Where the records hold the string "Germany", show the whole line it sits on.

━━━━━━━━━━━━━━━━━━━━

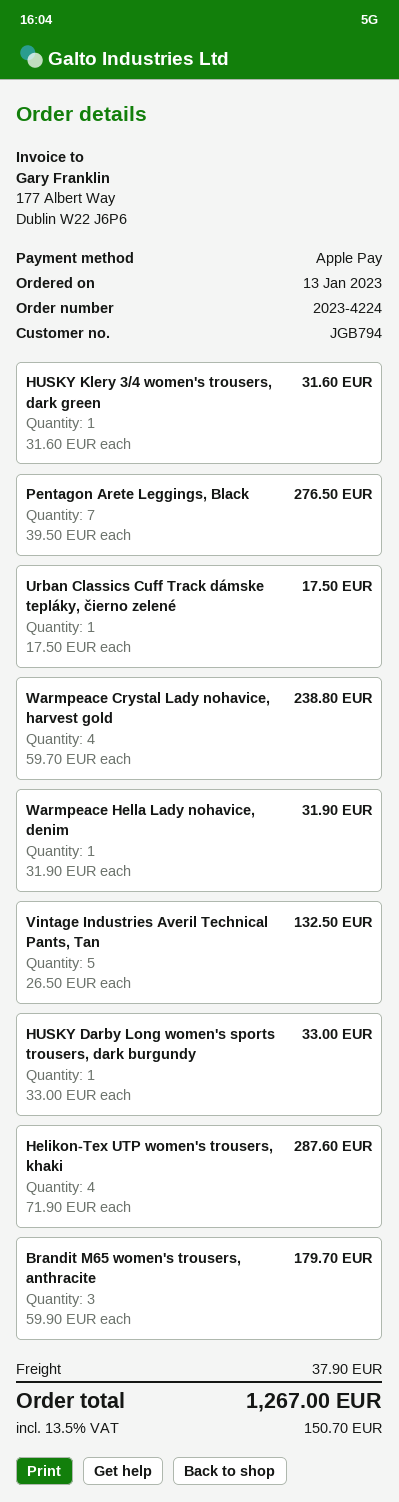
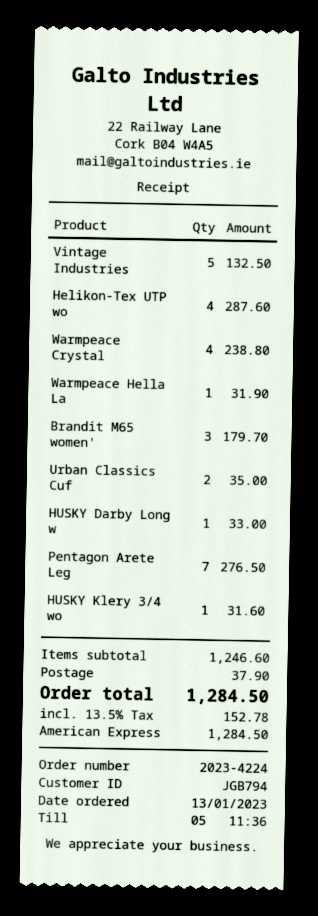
payment method: Apple Pay -> American Express
Urban Classics Cuff Track dámske tepláky, čierno zelené: 1 for 17.50 -> 2 for 35.00
tax: 13.5% = 150.70 -> 13.5% = 152.78
total: 1267.00 -> 1284.50

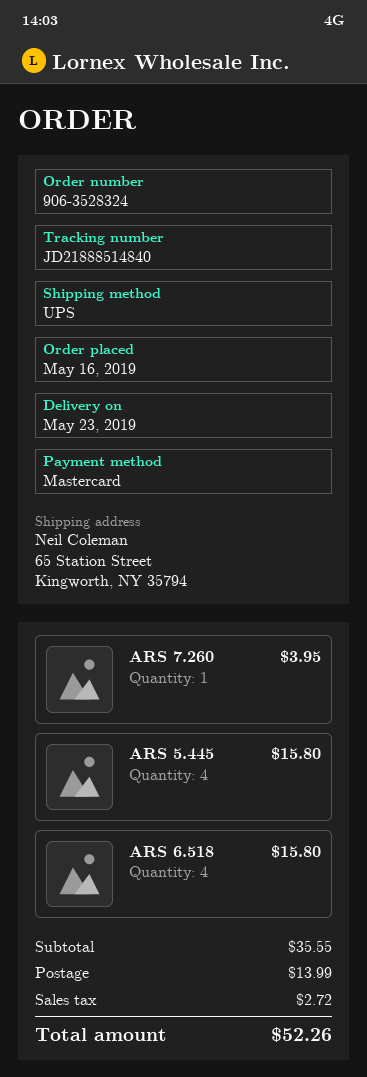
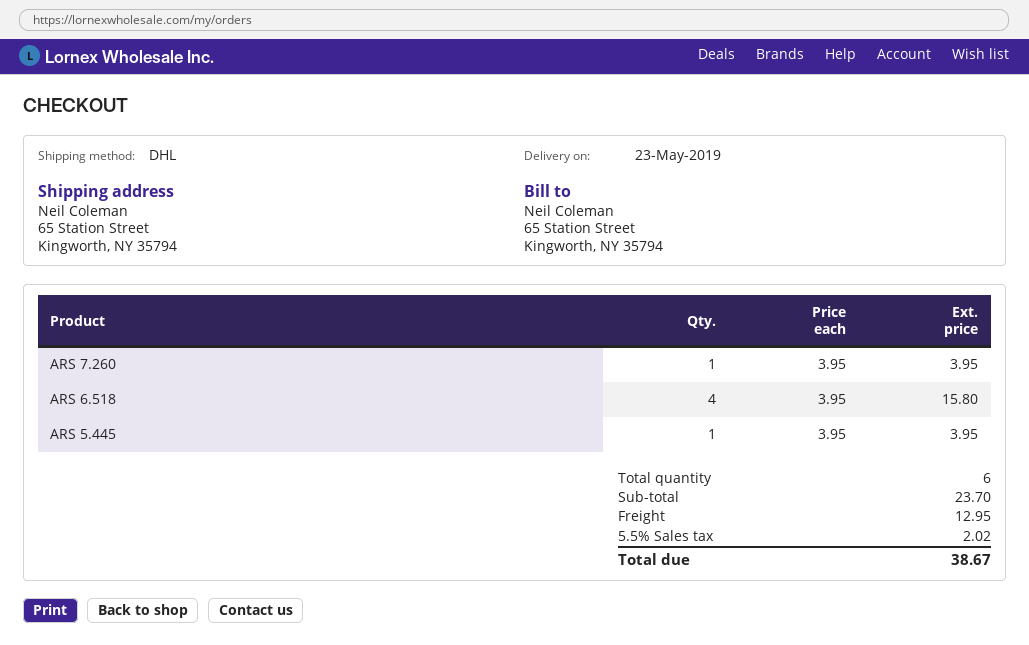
shipping method: UPS -> DHL
ARS 5.445: 4 for 15.80 -> 1 for 3.95
subtotal: 35.55 -> 23.70
shipping: 13.99 -> 12.95
tax: 2.72 -> 2.02
total: 52.26 -> 38.67

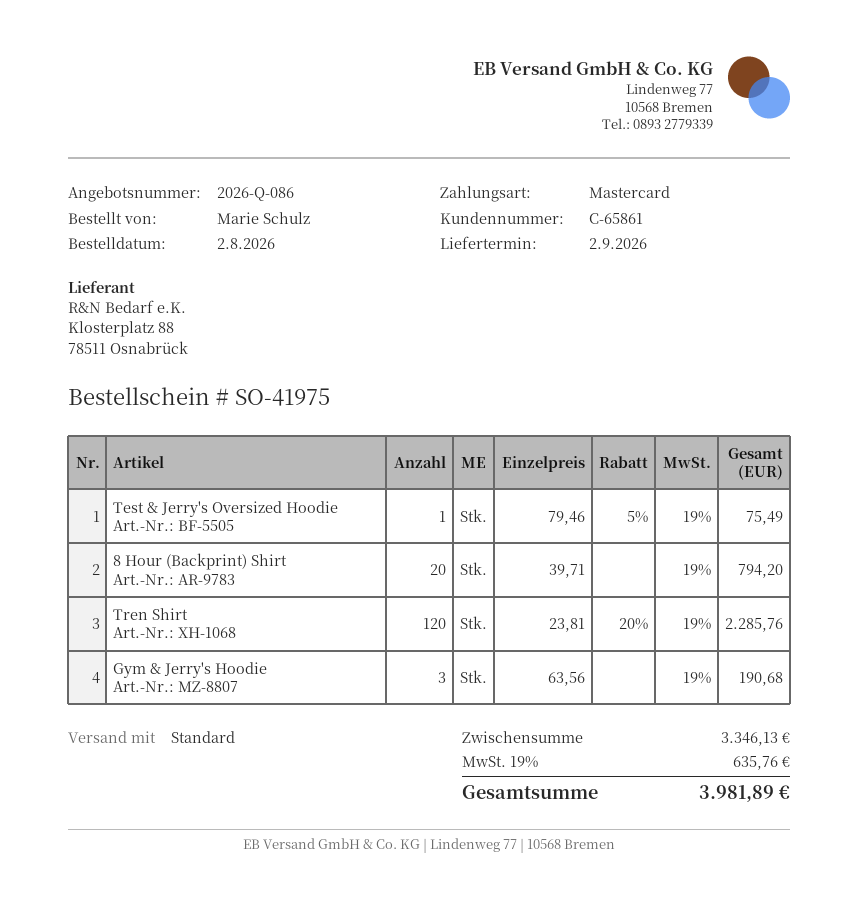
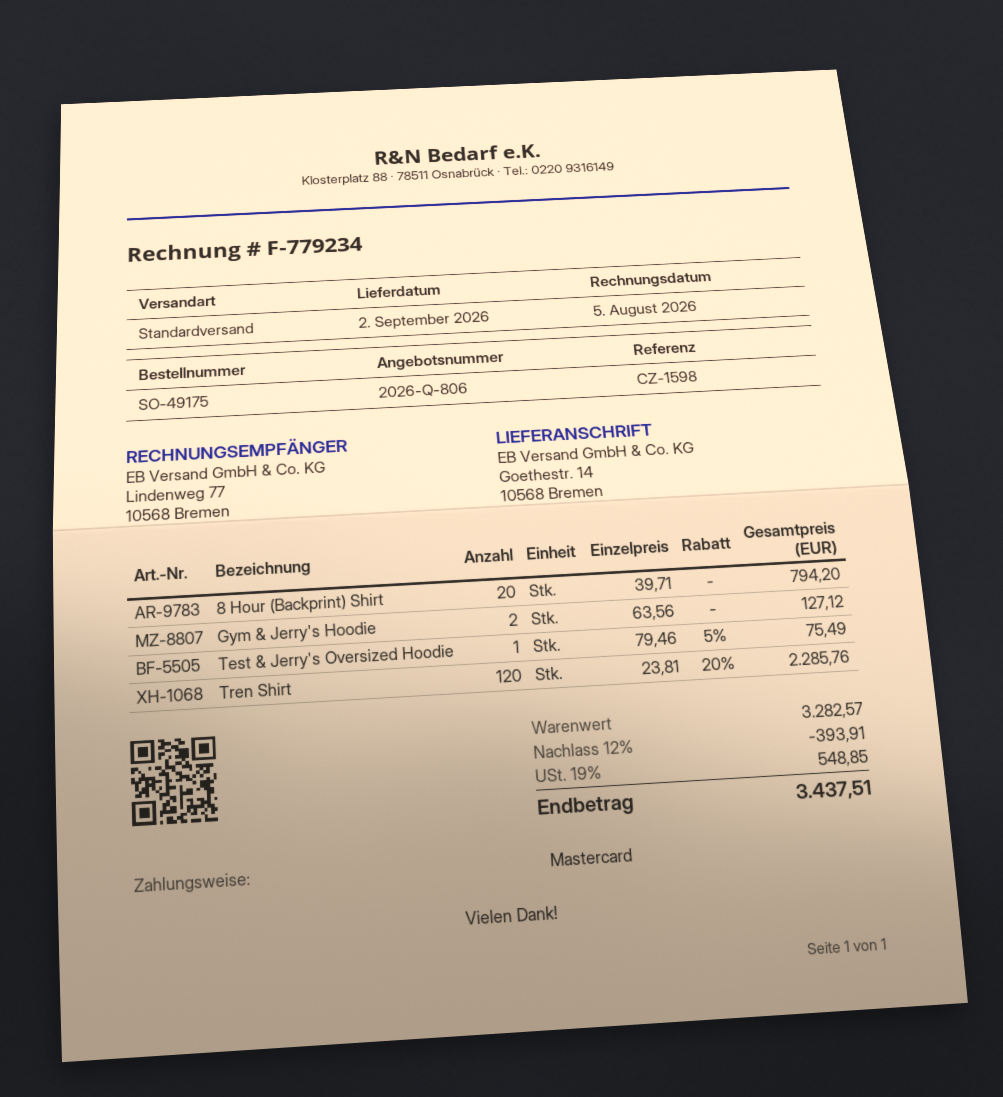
quote number: 2026-Q-086 -> 2026-Q-806
order number: SO-41975 -> SO-49175
Gym & Jerry's Hoodie: 3 x 63.56 = 190.68 -> 2 x 63.56 = 127.12
subtotal: 3346.13 -> 3282.57
discount: none -> 12% = 393.91
tax: 19% = 635.76 -> 19% = 548.85
total: 3981.89 -> 3437.51

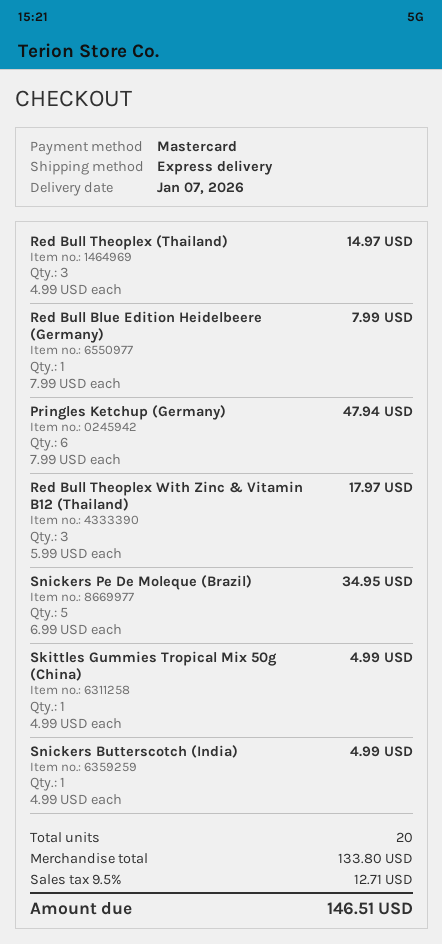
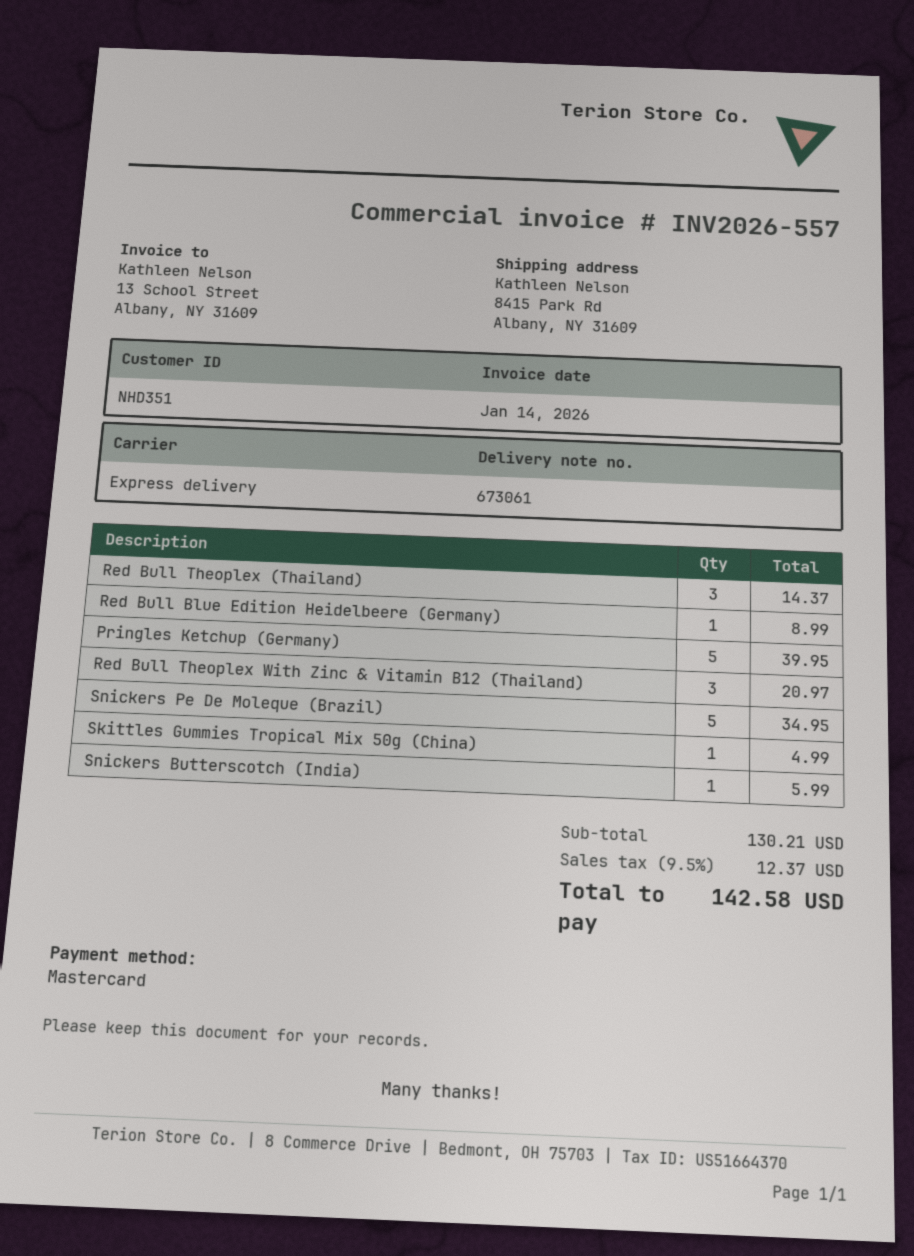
Red Bull Theoplex (Thailand): 3 for 14.97 -> 3 for 14.37
Red Bull Blue Edition Heidelbeere (Germany): 1 for 7.99 -> 1 for 8.99
Pringles Ketchup (Germany): 6 for 47.94 -> 5 for 39.95
Red Bull Theoplex With Zinc & Vitamin B12 (Thailand): 3 for 17.97 -> 3 for 20.97
Snickers Butterscotch (India): 1 for 4.99 -> 1 for 5.99
subtotal: 133.80 -> 130.21
tax: 9.5% = 12.71 -> 9.5% = 12.37
total: 146.51 -> 142.58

━━━━━━━━━━━━━━━━━━━━

Your response:
Red Bull Blue Edition Heidelbeere (Germany): 1 for 7.99 -> 1 for 8.99
Pringles Ketchup (Germany): 6 for 47.94 -> 5 for 39.95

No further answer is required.